Los mensajes que les llegarán a los británicos de las élites políticas no serán, por tanto, nada unívocos, y podemos augurar una división transversal entre la clase política británica sobre la cuestión del "sí" o el "no" a la UE; una división que se hará extensiva a los medios y a la sociedad. Si bien los pro-europeos tienen ganada la batalla racional, nadan a contracorriente en el terreno emotivo e identitario. Y hay que insistir en que este es un terreno fundamental cuando hablamos de un proceso desgarrador y agónico como es un referéndum nacional: también en el referéndum escocés se empezó con unas encuestas que daban una clarísima ventaja al "no" a la independencia, y cuanto más fue subiendo la adrenalina y calentándose la sangre más aumentó el nacionalismo cerril, el nosotros contra ellos, el erotismo de la ruptura.

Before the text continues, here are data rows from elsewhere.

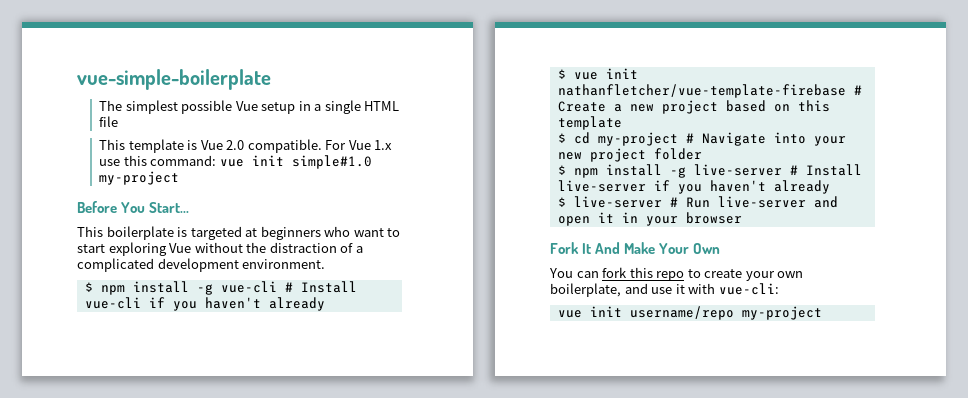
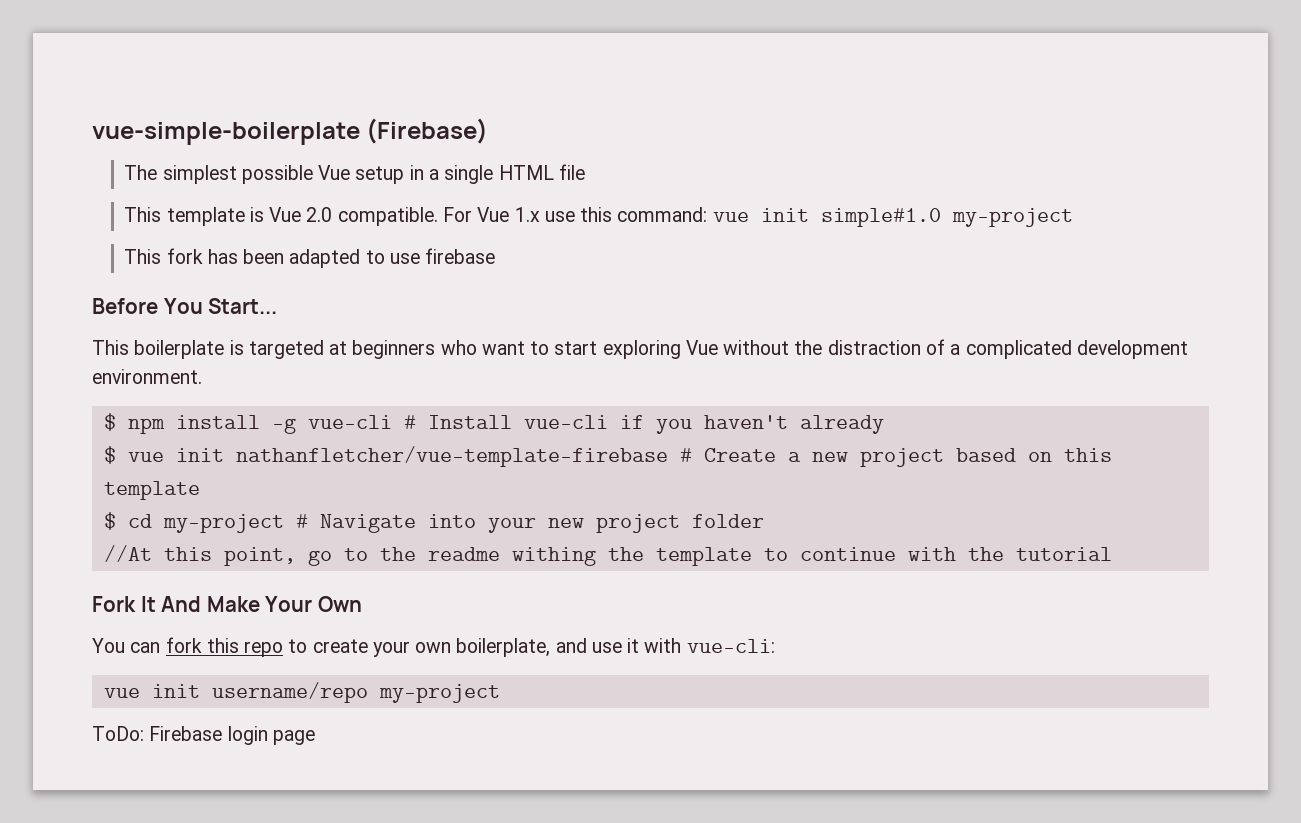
- vue-simple-boilerplate
+ vue-simple-boilerplate (Firebase)
+ This fork has been adapted to use firebase
- $ npm install -g live-server # Install live-server if you haven't already
- $ live-server # Run live-server and open it in your browser
+ //At this point, go to the readme withing the template to continue with the tutorial
+ ToDo: Firebase login page

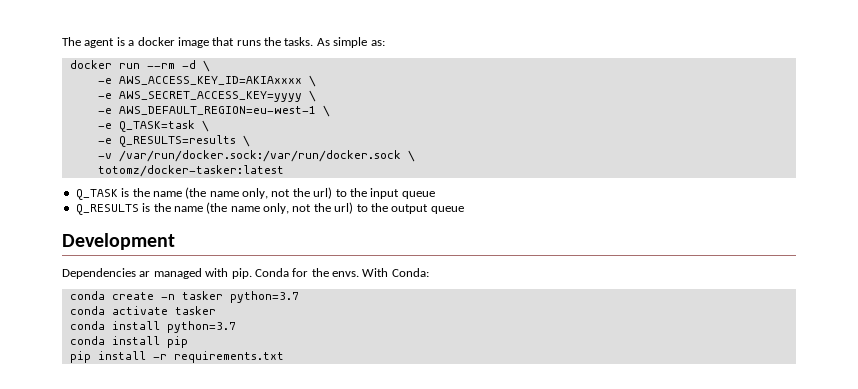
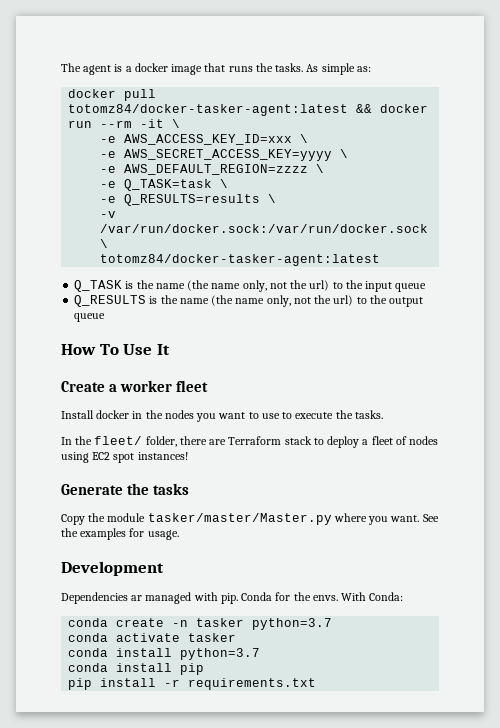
- docker run --rm -d \
- -e AWS_ACCESS_KEY_ID=AKIAxxxx \
+ docker pull totomz84/docker-tasker-agent:latest && docker run --rm -it \
+ -e AWS_ACCESS_KEY_ID=xxx \
- -e AWS_DEFAULT_REGION=eu-west-1 \
+ -e AWS_DEFAULT_REGION=zzzz \
  -v /var/run/docker.sock:/var/run/docker.sock \
- totomz/docker-tasker:latest
+ totomz84/docker-tasker-agent:latest
+ How To Use It
+ Create a worker fleet
+ Install docker in the nodes you want to use to execute the tasks.
+ In the fleet/ folder, there are Terraform stack to deploy a fleet of nodes using EC2 spot instances!
+ Generate the tasks
+ Copy the module tasker/master/Master.py where you want. See the examples for usage.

No, me temo que no está nada claro lo que va a suceder en el referéndum británico. Y aunque al final gane el "sí" y el Reino Unido permanezcan en la Unión Europea, cabe preguntarse hacia dónde se encamina el proyecto europeísta. Las palabras de Cameron tras anunciar el acuerdo al que había llegado con el Consejo Europeo cifraban sus ventajas en el terreno del interés puramente nacional. Presionado por los euroescépticos tanto en su propio partido como en la sociedad británica, Cameron ha desterrado por completo de su discurso cualquier atisbo de un proyecto mayor y más altruista, de un ideal para Europa que vaya más allá de la capacidad de exportar a los países del Este sin tener que pagar aranceles.

Muchos presentarán las palabras de Cameron como el discurso racional sobre el que se erigirá la nueva Unión Europea, un proyecto más maduro que el que lleva haciendo aguas desde 2008. Pero cabe preguntarse: ¿es posible una Europa sin europeísmo?